**DATA FOR REVIEW:**

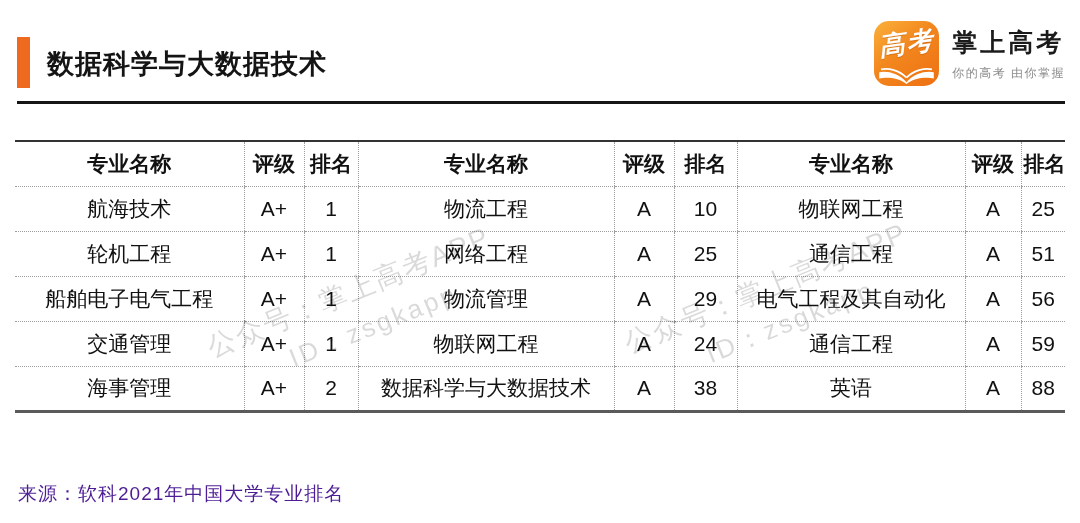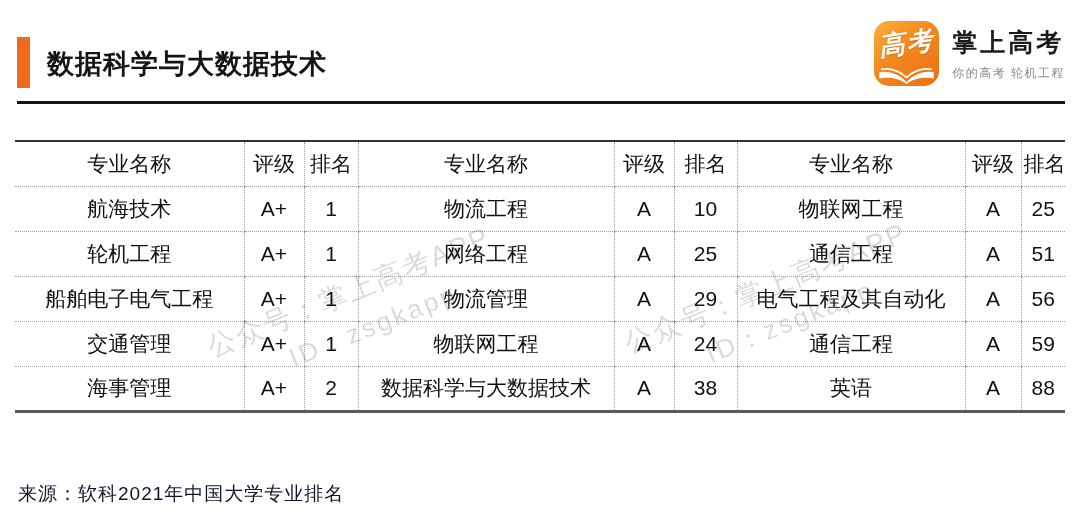--- a/index.html
+++ b/index.html
@@ -102,7 +102,7 @@
     </div>
     <div class="brand-col">
       <div class="brand-name">掌上高考</div>
-      <div class="brand-tagline">你的高考 轮机工程</div>
+      <div class="brand-tagline">你的高考 由你掌握</div>
     </div>
   </div>
 

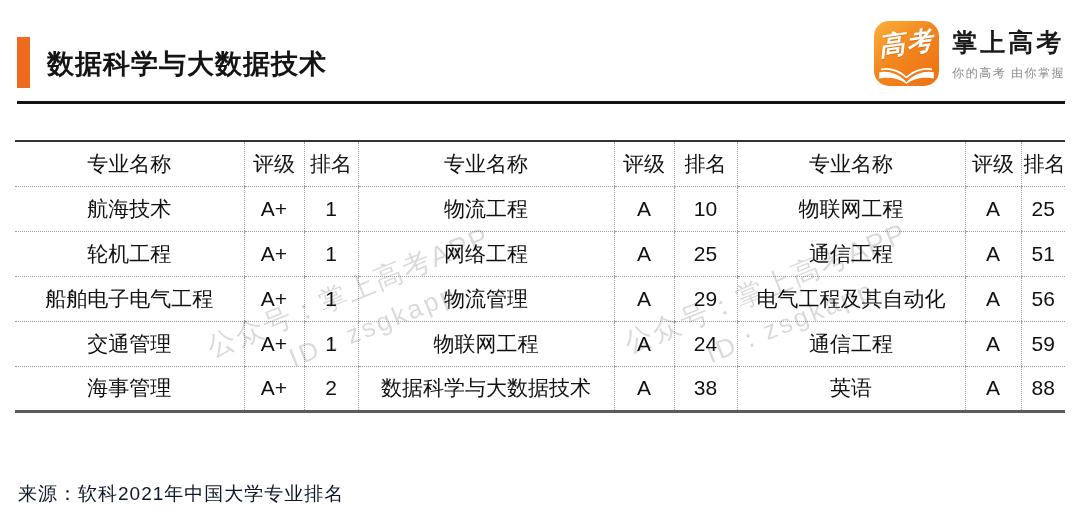--- a/index.html
+++ b/index.html
@@ -63,7 +63,7 @@
     border-left:1px dotted #9e9e9e;
     border-bottom:1px dotted #9e9e9e;
   }
-  .majors th { font-weight:normal; }
+  .majors th { font-weight:bold; }
   .majors th:first-child, .majors td:first-child { border-left:none; }
   .majors tr:last-child td { border-bottom:none; }
 

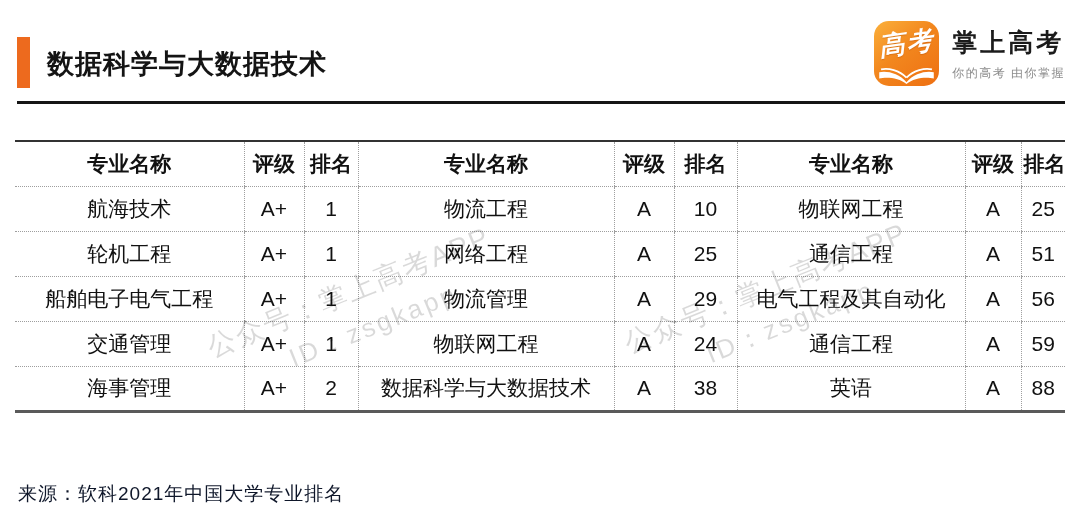--- a/index.html
+++ b/index.html
@@ -80,7 +80,7 @@
   
   .source-note {
     position:absolute; left:18px; top:481px;
-    font-size:19px; color:#0f172a; letter-spacing:1px; white-space:nowrap;
+    font-size:19px; color:#4c1d95; letter-spacing:1px; white-space:nowrap;
   }
 </style>
 </head>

**AIM OF THE EXERCISE:** If a line in the entries above contains the word "你的高考", copy it.

**SOLUTION:**
-      <div class="brand-tagline">你的高考 轮机工程</div>
+      <div class="brand-tagline">你的高考 由你掌握</div>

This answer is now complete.